Bond had two novels published by Methuen but success really came when he began being published by Scholastic. His first book for the publishers was The Dragon Who Couldn't Help Breathing Fire (1990) and, by 1994, he was having books for teenagers published as well. These included three books for Scholastic's Point Romance series under the pseudonym Denise Colby, a clear reference to the US TV series Dynasty, as well as a feminisation of his own name, No 1, an in-depth look at the dark side of the pop music scene, and Avenue, about a soap opera.

==Picme==

Bond returned to the field of television with Picme an animated educational series written for the Irish broadcasters RTÉ. This has been nominated for a BAFTA.

==Workshops==

As well as continuing to write, Denis Bond regularly conducts writing workshops at schools and libraries both in the UK and abroad.

==Select bibliography==

===For younger readers===

- The Dragon Who Couldn't Help Breathing Fire (1990)
- The Train Who Was Frightened of the Dark (1992)
- The Granny Who Wasn't Like Other Grannies (1993)
- The Monster Who Couldn't Scare Anyone (1994)
- The Witch Who Loved To Make Children Cry (1996)
- The Shark Who Bit Things He Shouldn't (1998)
- The Big Bad Story Book (containing, The Witch Who Loved To Make Children Cry, The Dragon Who Couldn't Help Breathing Fire and The Monster Who Couldn't Scare Anyone) (2000)
- The Very Clever Farmer (illustrated by Steve Cox) (2000)
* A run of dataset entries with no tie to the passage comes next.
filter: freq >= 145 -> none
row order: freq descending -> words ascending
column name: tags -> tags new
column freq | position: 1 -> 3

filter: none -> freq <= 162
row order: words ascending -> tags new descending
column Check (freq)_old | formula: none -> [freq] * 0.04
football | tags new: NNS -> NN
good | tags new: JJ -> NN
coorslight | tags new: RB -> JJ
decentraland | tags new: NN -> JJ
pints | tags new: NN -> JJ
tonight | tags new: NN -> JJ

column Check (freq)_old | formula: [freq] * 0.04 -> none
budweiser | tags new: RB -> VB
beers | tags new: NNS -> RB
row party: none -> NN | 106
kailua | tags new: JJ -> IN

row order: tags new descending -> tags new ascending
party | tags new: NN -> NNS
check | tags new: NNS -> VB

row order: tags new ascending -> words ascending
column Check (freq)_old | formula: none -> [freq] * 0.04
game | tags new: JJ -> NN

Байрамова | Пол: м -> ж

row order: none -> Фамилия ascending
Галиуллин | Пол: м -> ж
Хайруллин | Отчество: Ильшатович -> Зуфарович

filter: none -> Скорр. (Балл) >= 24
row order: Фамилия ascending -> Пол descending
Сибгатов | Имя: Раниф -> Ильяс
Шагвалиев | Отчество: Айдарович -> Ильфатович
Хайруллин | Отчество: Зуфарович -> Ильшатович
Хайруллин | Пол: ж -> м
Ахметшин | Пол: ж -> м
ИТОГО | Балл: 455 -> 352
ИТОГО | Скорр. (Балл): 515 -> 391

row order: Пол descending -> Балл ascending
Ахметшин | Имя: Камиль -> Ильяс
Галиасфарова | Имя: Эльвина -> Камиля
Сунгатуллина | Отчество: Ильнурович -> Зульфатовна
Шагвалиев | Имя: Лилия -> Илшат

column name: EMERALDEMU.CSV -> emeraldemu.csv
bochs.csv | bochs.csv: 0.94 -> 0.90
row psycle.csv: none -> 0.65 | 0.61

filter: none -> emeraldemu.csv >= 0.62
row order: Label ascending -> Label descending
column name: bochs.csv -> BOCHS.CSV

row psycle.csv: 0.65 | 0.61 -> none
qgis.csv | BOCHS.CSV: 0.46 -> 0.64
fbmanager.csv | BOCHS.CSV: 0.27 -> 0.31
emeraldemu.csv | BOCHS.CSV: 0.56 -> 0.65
Except where stated, all of the above titles are illustrated by Valeria Petrone.

==For teenagers==

- No 1 (1995)
- Avenue (2000)
- Pop Rivals (2004) a condensed version of No 1 published by Red Fox

==Point Romance (as Denise Colby)==

- Two Weeks in Paradise (1994)
- Spotlight On Love (1995)
- Love Letters (1997)

==Radio==

- Bond played the part of Ron in the nine-episode radio series Share and Share Alike (radio series), in 1978.